Я хмурюсь, но не потому, что разочарована в своих коллегах за то, что они сделали меня предметом пари (это уморительно). Я просто в недоумении, почему так мало желающих поставить свои двадцать долларов на менее вероятный исход (Любовь) в расчете на то, что это принесет большие деньги. Что-то здесь не сходится, и когда я спрашиваю директора О'Мэлли, он кивает, как будто уже не в первый раз, об этом думает.
— Мы заключили пари вслепую. Каждый должен был заплатить и проголосовать тайно. Лиз набила бочонок. После этого мы подсчитали голоса, и... как видите, Гил из экологической службы, похоже, единственный в средней школе Линдейла, кто верит в любовь.
Гил — самый давний сотрудник средней школы Линдейл. Он работает здесь со времен администрации Форда. На бумаге ему за восемьдесят, но у него энергия и суставы пятидесятилетнего. Когда мы находим его, он подметает главный зал, слушает через прикрепленный к набедренной кобуре маленький динамик «It's Gonna Be A Lovely Day» и раскачивается в такт взад-вперед.
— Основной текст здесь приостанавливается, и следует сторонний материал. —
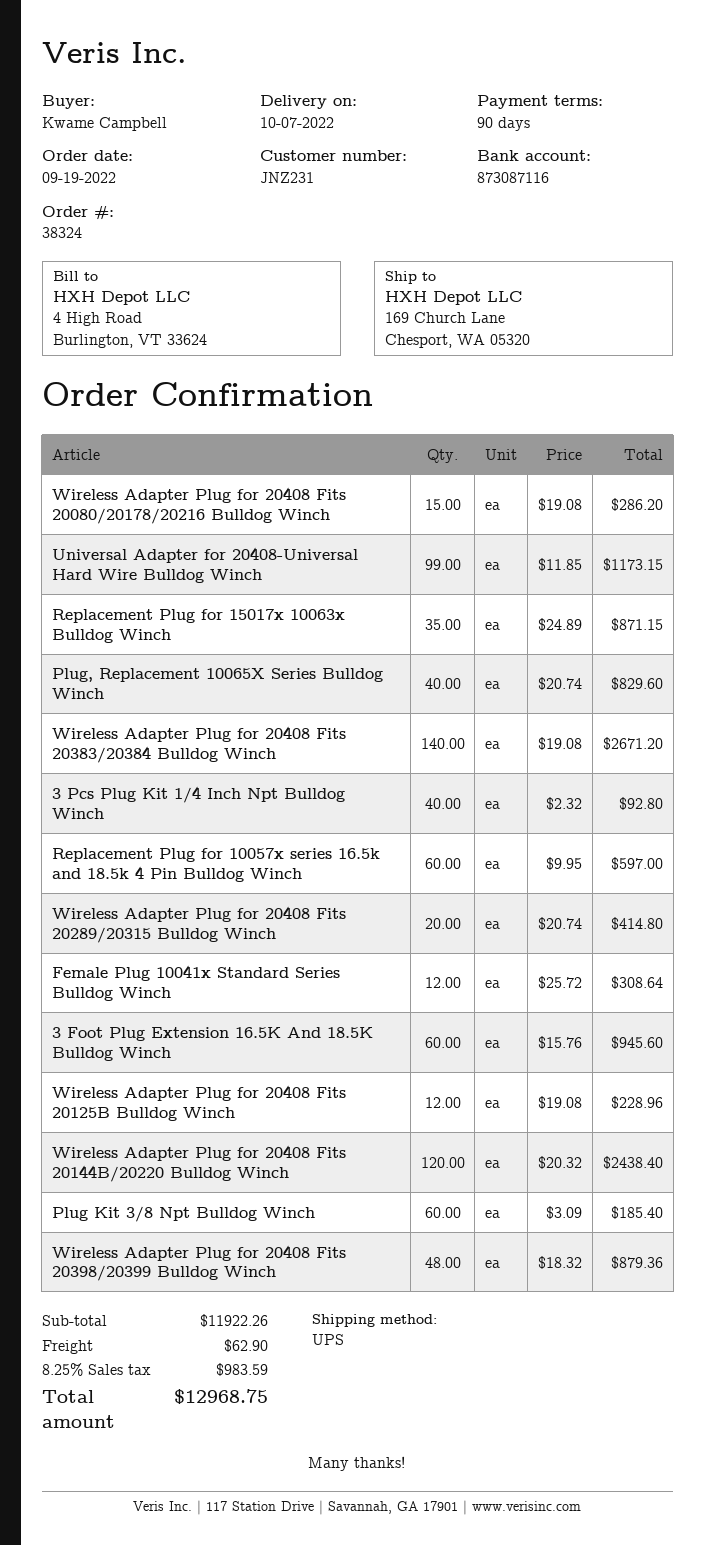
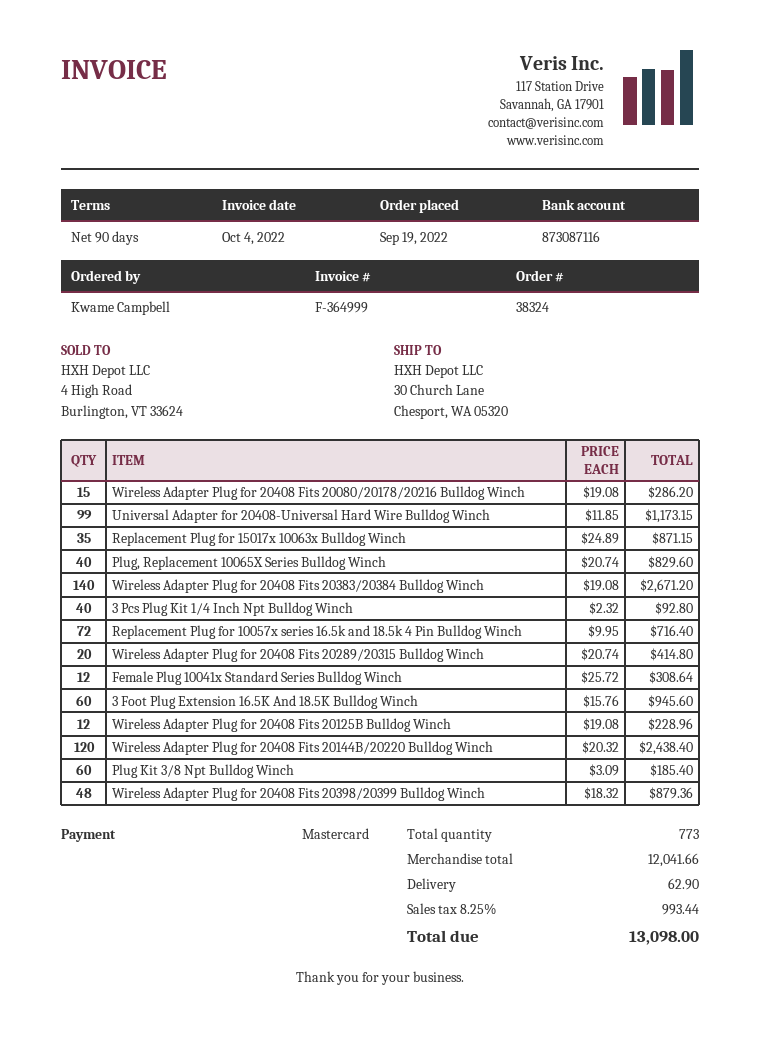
ship to: 169 Church Lane, Chesport, WA 05320 -> 30 Church Lane, Chesport, WA 05320
Replacement Plug for 10057x series 16.5k and 18.5k 4 Pin Bulldog Winch: 60 x 9.95 = 597.00 -> 72 x 9.95 = 716.40
subtotal: 11922.26 -> 12041.66
tax: 8.25% = 983.59 -> 8.25% = 993.44
total: 12968.75 -> 13098.00

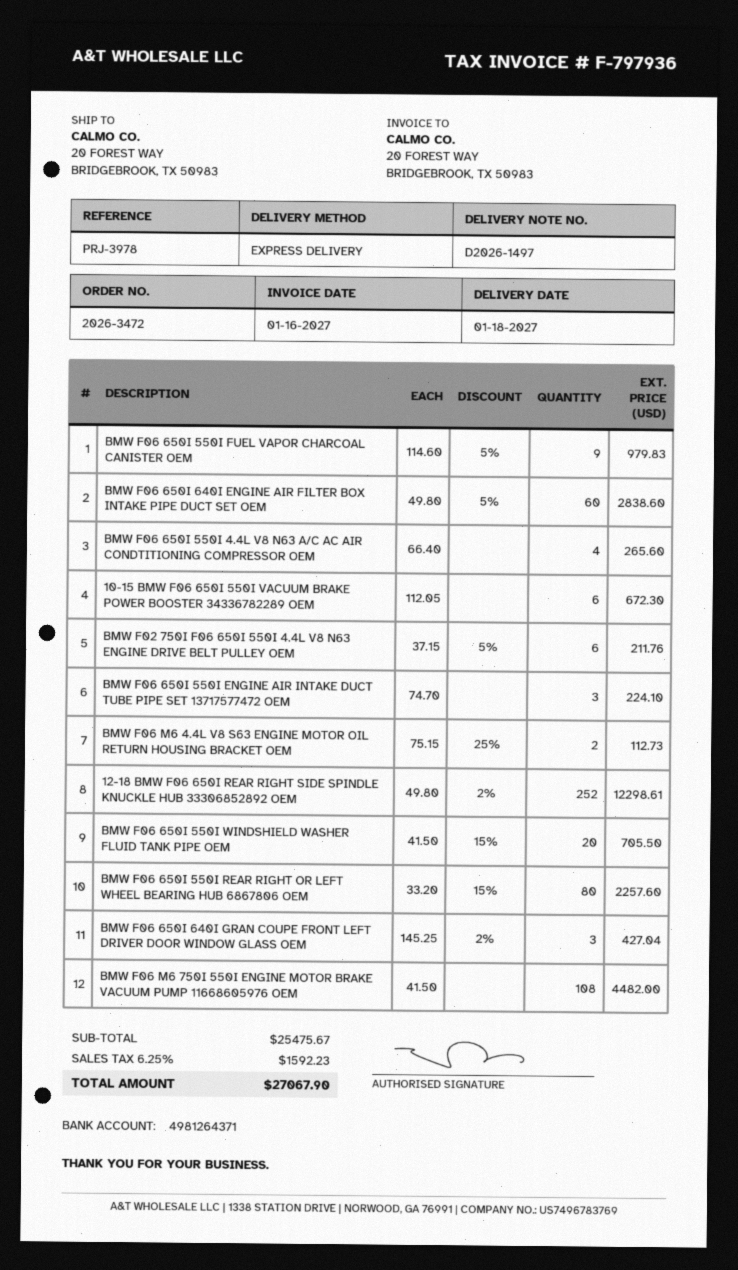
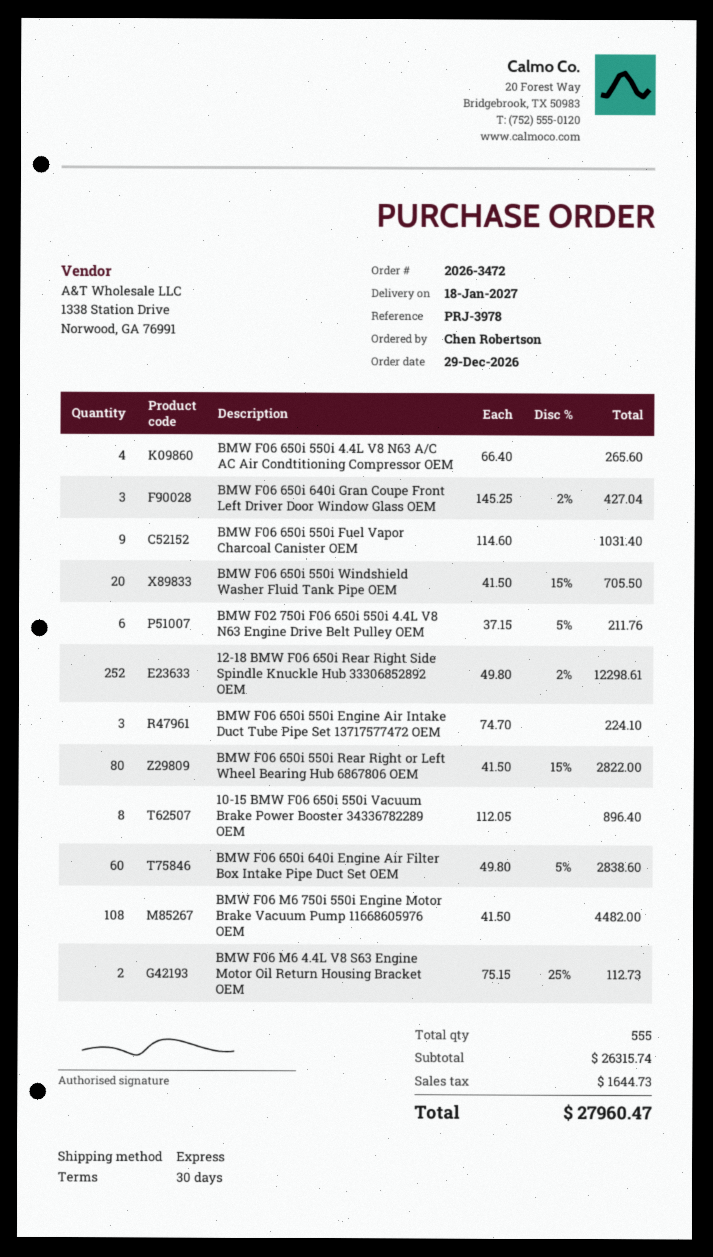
BMW F06 650I 550I FUEL VAPOR CHARCOAL CANISTER OEM: 9 x 114.60 - 5% = 979.83 -> 9 x 114.60 = 1031.40
10-15 BMW F06 650I 550I VACUUM BRAKE POWER BOOSTER 34336782289 OEM: 6 x 112.05 = 672.30 -> 8 x 112.05 = 896.40
BMW F06 650I 550I REAR RIGHT OR LEFT WHEEL BEARING HUB 6867806 OEM: 80 x 33.20 - 15% = 2257.60 -> 80 x 41.50 - 15% = 2822.00
subtotal: 25475.67 -> 26315.74
tax: 1592.23 -> 1644.73
total: 27067.90 -> 27960.47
Он рад нас видеть еще до того, как замечает в руках Ноя бочонок с деньгами.
— Вы меня разыгрываете! — со смехом говорит Гил после того, как мы сообщаем ему, что он выиграл пари. — Я даже не подниму эту штуку!
Позже мы поможем ему положить деньги в конверт и донести его до машины, но мы решили, что будет правильно сначала представить его выигрыш в бочонке, для комичности.
— Что заставило Вас сделать эту ставку? — спрашиваю я, ожидая, что он пожмет плечами и скажет, что просто оптимист.
Гил подмигивает.
— О, я наблюдатель. По роду своей деятельности я вижу то, что многие не видят, а вы двое... — он качает головой и улыбается, как будто в восторге. — Это был лишь вопрос времени.